## What you should do:
Output exactly the lines below, starting with the line that has "Dovra Yellow Travertine" and going on through the line that has "balance: 6449.31 -> 6914.46", both included, and no other lines.

## Data extracts:
== Segment start ==
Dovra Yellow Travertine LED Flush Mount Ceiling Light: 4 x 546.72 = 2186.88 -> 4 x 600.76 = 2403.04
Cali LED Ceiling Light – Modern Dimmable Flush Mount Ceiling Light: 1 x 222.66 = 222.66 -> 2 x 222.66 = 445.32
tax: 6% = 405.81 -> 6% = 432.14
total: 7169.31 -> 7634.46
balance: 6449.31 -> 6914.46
== Segment end ==
== Segment start ==
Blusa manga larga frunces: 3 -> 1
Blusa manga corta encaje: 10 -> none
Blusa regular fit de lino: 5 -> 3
== Segment end ==
## Answer:
Dovra Yellow Travertine LED Flush Mount Ceiling Light: 4 x 546.72 = 2186.88 -> 4 x 600.76 = 2403.04
Cali LED Ceiling Light – Modern Dimmable Flush Mount Ceiling Light: 1 x 222.66 = 222.66 -> 2 x 222.66 = 445.32
tax: 6% = 405.81 -> 6% = 432.14
total: 7169.31 -> 7634.46
balance: 6449.31 -> 6914.46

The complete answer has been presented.